Why am I bringing all this up? Because the first step on my new path was to stop consuming dead animal flesh. When I stopped that one act something inside of me changed. I became insightful. I meditated and did yoga. Yet I was no pacifist. New York City was still a violent place in the ’80s, so sometimes you had to deal with things. But the point is I changed and as I did so more amazing people came into my life with knowledge and helped me. I was on my path.
Meat Ain’t Macho
I soon co-founded and became singer of a hard-core punk rock group, the Cro-Mags. I’ve written two books and I’m writing a third, as well as a screenplay based on my first book. All these years later, I’m going strong doing things guys half my age can’t do. And to think I was on such a destructive path early in life.
The main thing for me now is to pass along the knowledge and gifts I received. And I know that changing my diet started my own change. I really feel with all my soul that reaching out to the tens and thousands of people has in turn helped me. A lot of the people that I’ve helped have come from backgrounds like mine, some even worse. I speak their language and they listen.

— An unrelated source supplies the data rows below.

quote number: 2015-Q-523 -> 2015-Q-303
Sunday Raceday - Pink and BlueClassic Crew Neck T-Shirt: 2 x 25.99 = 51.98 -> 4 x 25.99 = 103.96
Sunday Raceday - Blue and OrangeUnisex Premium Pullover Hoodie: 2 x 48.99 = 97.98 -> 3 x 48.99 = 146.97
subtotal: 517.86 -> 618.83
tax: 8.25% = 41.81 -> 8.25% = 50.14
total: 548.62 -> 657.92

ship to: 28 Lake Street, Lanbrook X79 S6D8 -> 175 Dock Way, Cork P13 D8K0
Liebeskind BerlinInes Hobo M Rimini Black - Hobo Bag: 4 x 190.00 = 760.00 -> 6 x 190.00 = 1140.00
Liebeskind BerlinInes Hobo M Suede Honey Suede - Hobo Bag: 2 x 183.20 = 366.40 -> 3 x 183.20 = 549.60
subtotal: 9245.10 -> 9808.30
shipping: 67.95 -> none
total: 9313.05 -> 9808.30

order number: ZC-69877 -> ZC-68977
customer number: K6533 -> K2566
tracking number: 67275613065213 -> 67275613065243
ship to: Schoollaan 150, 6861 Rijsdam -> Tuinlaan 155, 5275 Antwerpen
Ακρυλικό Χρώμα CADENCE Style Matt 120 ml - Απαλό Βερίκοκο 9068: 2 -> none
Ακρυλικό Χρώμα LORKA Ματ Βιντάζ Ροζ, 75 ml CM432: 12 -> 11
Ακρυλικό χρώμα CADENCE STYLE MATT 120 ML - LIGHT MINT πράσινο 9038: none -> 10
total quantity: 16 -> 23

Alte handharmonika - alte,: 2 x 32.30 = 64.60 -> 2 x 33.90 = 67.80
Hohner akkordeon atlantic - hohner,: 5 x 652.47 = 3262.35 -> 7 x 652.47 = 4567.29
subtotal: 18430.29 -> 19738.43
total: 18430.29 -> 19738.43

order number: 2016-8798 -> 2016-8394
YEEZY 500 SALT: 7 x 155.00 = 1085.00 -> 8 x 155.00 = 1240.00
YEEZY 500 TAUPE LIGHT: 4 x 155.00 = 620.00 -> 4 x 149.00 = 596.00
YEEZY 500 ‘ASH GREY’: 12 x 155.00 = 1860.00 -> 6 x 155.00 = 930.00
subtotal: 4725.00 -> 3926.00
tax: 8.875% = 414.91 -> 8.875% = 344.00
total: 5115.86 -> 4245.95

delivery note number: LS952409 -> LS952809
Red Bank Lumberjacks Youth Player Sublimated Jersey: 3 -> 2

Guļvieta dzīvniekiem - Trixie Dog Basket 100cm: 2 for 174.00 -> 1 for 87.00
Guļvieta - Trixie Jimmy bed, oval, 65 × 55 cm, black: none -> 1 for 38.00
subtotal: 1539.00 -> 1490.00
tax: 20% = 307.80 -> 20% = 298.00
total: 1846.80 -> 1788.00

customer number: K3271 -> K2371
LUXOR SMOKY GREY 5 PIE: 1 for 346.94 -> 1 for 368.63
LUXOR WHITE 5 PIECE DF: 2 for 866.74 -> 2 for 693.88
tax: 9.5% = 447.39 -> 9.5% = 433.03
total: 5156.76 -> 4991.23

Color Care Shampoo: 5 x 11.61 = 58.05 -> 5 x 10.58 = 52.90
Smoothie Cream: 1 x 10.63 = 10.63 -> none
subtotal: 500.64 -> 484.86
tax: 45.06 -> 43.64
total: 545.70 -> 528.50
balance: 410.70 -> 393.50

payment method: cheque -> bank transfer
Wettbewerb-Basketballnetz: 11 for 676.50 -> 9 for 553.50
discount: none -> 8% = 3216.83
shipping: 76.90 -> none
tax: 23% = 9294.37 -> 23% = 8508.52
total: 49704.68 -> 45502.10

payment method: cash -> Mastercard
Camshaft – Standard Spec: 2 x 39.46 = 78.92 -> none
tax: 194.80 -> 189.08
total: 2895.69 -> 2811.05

We’re in this world together and we can fix what’s broken if we all try. Look the science is in: we can save the planet, the animals and our rapidly decreasing health if we just switch to a whole-food, plant-based diet. Guys, meat ain’t macho, standing up for the innocent creatures who are needlessly slaughtered and speaking out against these industries selling food that’s killing everyone – now that takes some intestinal fortitude.